Final preparations are under way to send a European spacecraft to an asteroid to discover what happened when a Nasa probe deliberately slammed into the space rock two years ago.
The European Space Agency’s Hera mission will survey the impact site and make detailed measurements of the battered rock, Dimorphos, to help researchers hone their strategies for defending Earth should a wayward asteroid ever threaten the planet in the future.
Hera is due to launch on Monday aboard a SpaceX Falcon 9 rocket from Cape Canaveral in Florida at 10.52am local time (3.52pm BST). All being well, the probe will swoop past Mars in March next year and reach the asteroid more than 110m miles (177m km) from Earth in December 2026.
“It’s a series of breathtaking moments,” Paolo Martino, the lead engineer and deputy project manager said of the mission from ESA’s base in Noordwijk, the Netherlands. “The first one is surviving the launch.”
Beyond the routine risks of poor weather and technical problems that can keep missions on the launchpad, there have been uncertainties over whether the SpaceX rocket will be allowed to fly. Last week, the Falcon 9 was grounded by the US Federal Aviation Administration for the third time in three months after it experienced an upper stage malfunction as it fell back to Earth.
Named after the Greek goddess of marriage, women and family, Hera will report back on the state of Dimorphos, a 150-metre-wide asteroid that orbits a larger, 780-metre-wide parent body called Didymos. In September 2022, Nasa’s Double Asteroid Redirection Test (Dart) probe crashed into Dimorphos at 14,000 miles per hour, showering millions of tonnes of rock into space and altering the asteroid’s orbit.
As a first test of Earth’s planetary defences, the Dart mission was declared a success. But scientists need more information about the impact and Dimorphos itself to ensure the lessons learned can be used to deflect asteroids of different sizes and structures that might one day threaten Earth.
“Dart managed to change the orbit of Dimorphos very efficiently, even beyond expectations, and now the scientists need to know in detail what happened and what kind of effects the impact had on the asteroid,” Martino said.
When Dart thumped into Dimorphos, the momentum of the probe and the force from debris ejected from the asteroid knocked 33 minutes off its orbital period around Didymos. The collision reshaped the asteroid and sent a plume of dust and rock thousands of miles into space.

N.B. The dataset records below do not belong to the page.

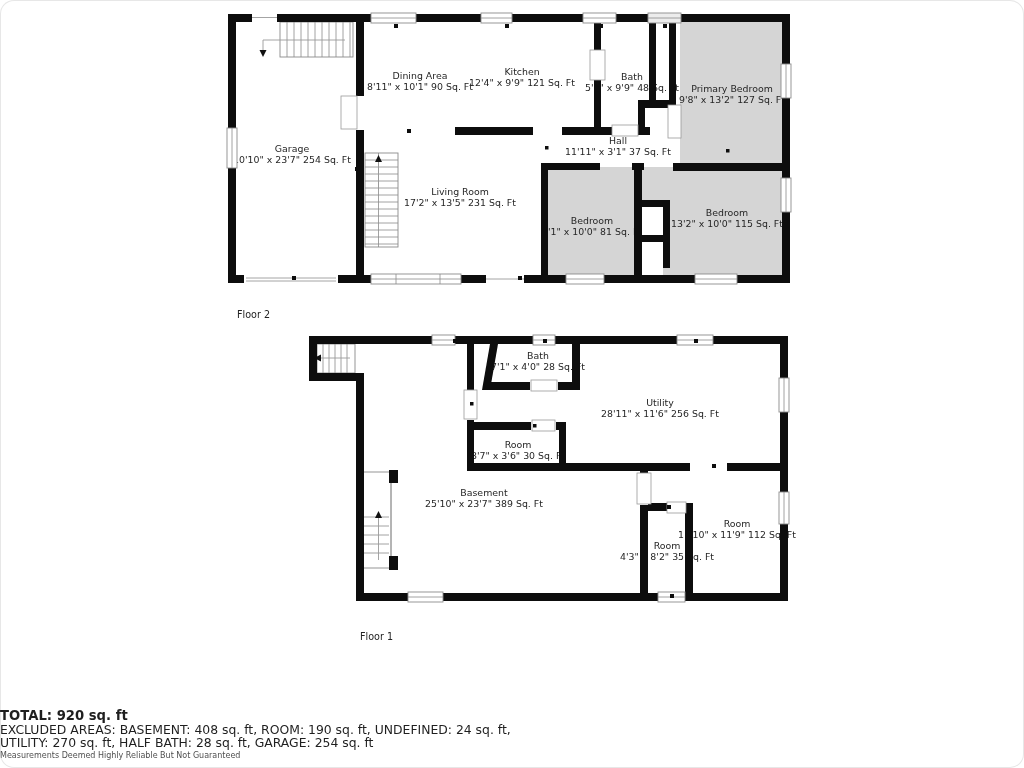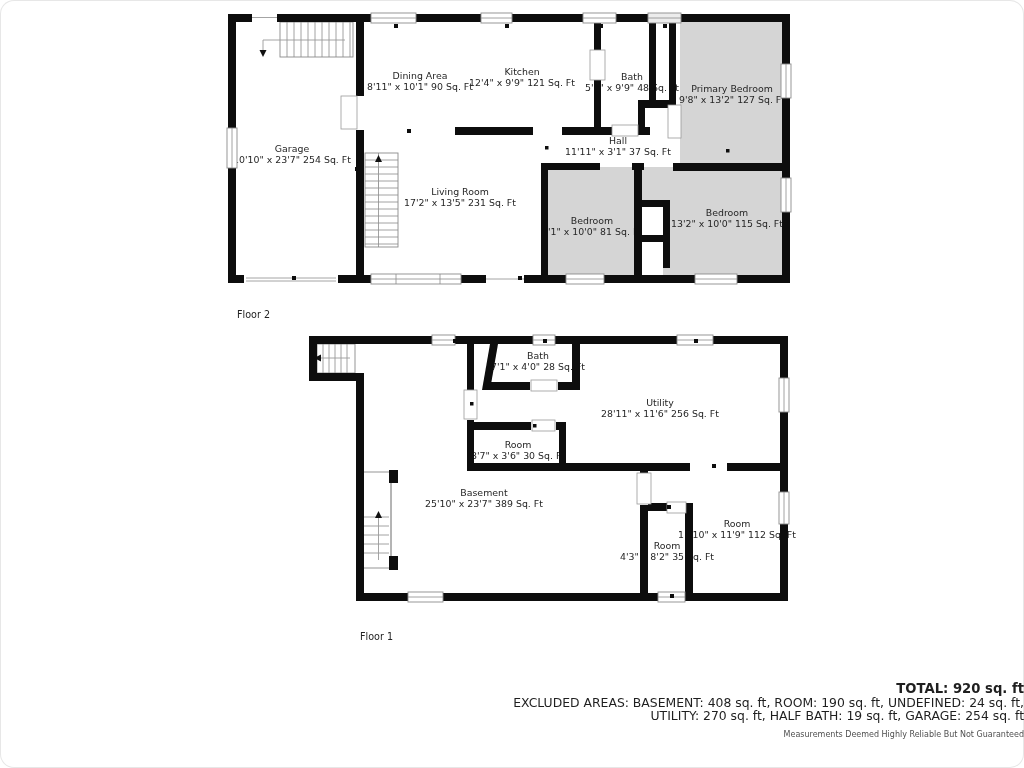"TOTAL: 920 sq. ft" .summary { text-align: right -> left; top: 682px -> 709px }
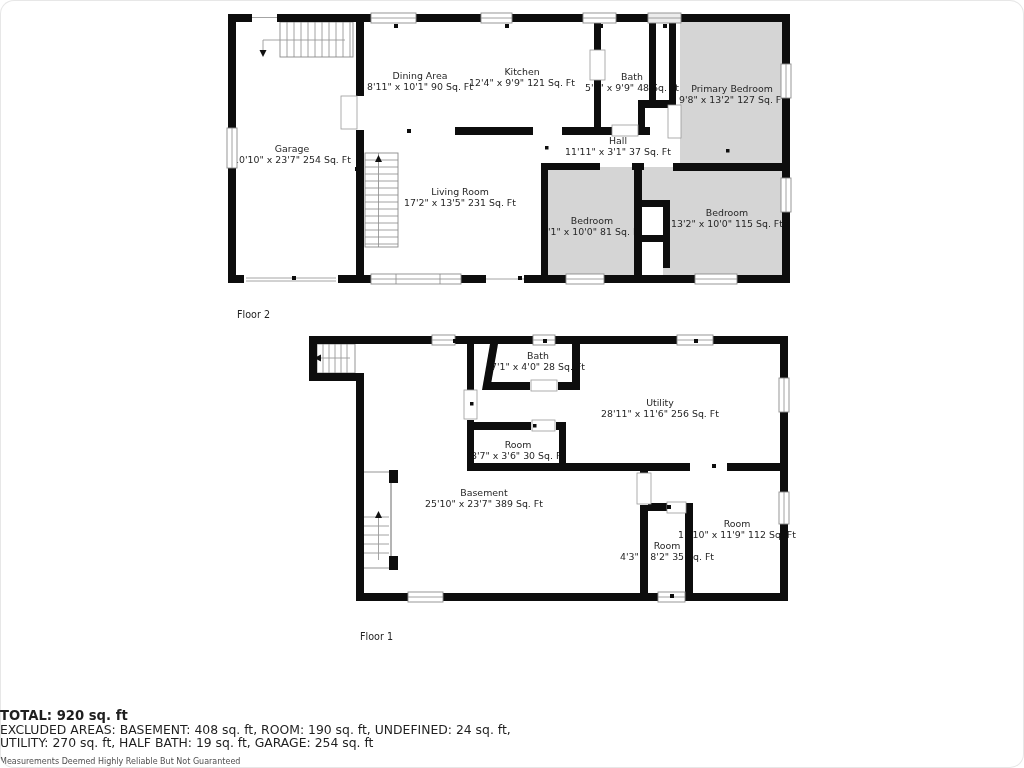"UTILITY: 270 sq. ft, HALF" div.line { text: 19 -> 28 }
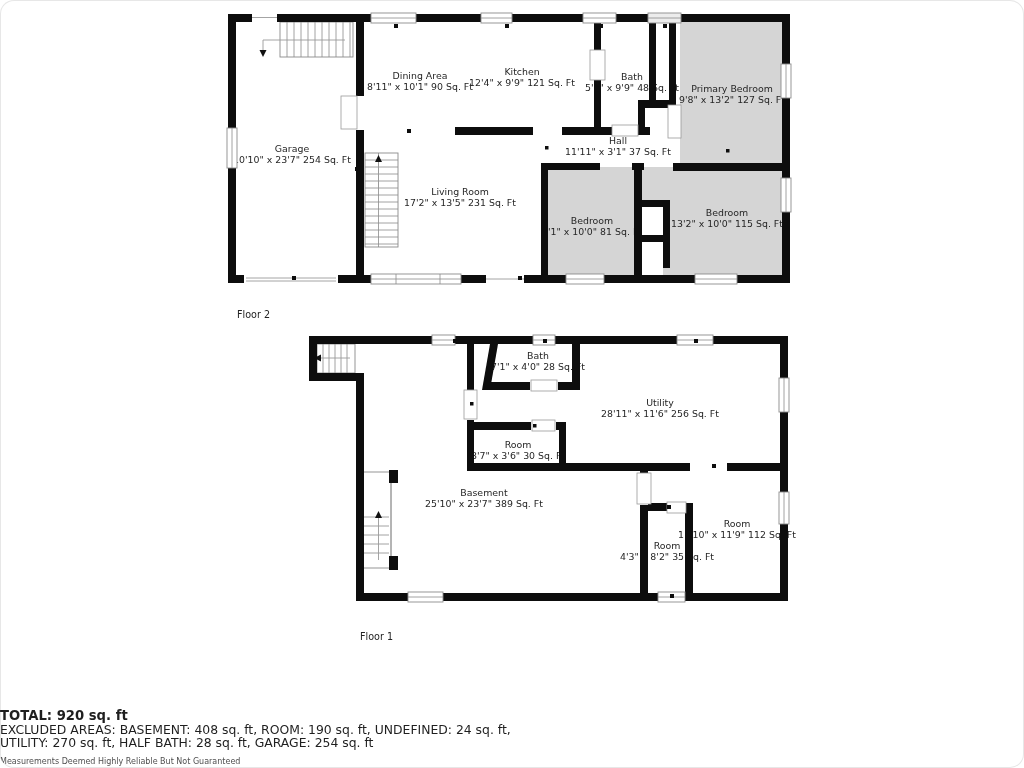"Measurements Deemed Highly Reliable But" .summary .disclaimer { margin-top: 8px -> 2px }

Hera’s instruments will record the precise size, shape, mass and orbit of Dimorphos so researchers can work out how efficiently momentum was transferred from the Dart probe to the space rock and what state the asteroid was left in.
For a closer look at Dimorphos, Hera will release two shoebox-sized probes called cubesats. These will map the surface in fine detail, measure any dust around the body, and deploy a ground-penetrating radar to assess the asteroid’s internal structure. The cubesats will then attempt to land on the asteroid and take further measurements.
“The Dart mission was a spectacular success as a demonstration of asteroid deflection technology, but as a science experiment it generated as many questions as it provided answers,” said Prof Gareth Collins, a member of the Hera science team at Imperial College London. “Our hope is that Hera will answer those questions and more.”
One mystery is how Dart changed Dimorphos’s orbit so much. Scientists expected the Nasa probe to punch a 20-metre crater in the asteroid and shave little more than a minute off its orbital period. The more substantial shift in orbit suggests the impact completely reshaped the asteroid. “We think this might be because Dimorphos has a rubble-pile internal structure, but we only have a few close-up images of its surface to work with,” said Collins.
Of more than 1,600 near-Earth asteroids on ESA’s risk list, none are gigantic planet-killers that could destroy Earth in the next century. More concerning are the smaller and far more numerous space rocks that have the potential to take out cities, countries and continents. If one of these were spotted years in advance, scientists would aim to launch a reconnaissance mission to confirm its trajectory, composition and mass, and if it posed a real danger, launch another mission to knock it off course.
Armed with data from the Hera mission, researchers will work out the range of asteroids that can be deflected with colliding spacecraft and which space rocks might require more dramatic interventions. “If we ever have a real threat in the future, we’ll be in a position to choose the best technique,” said Martino.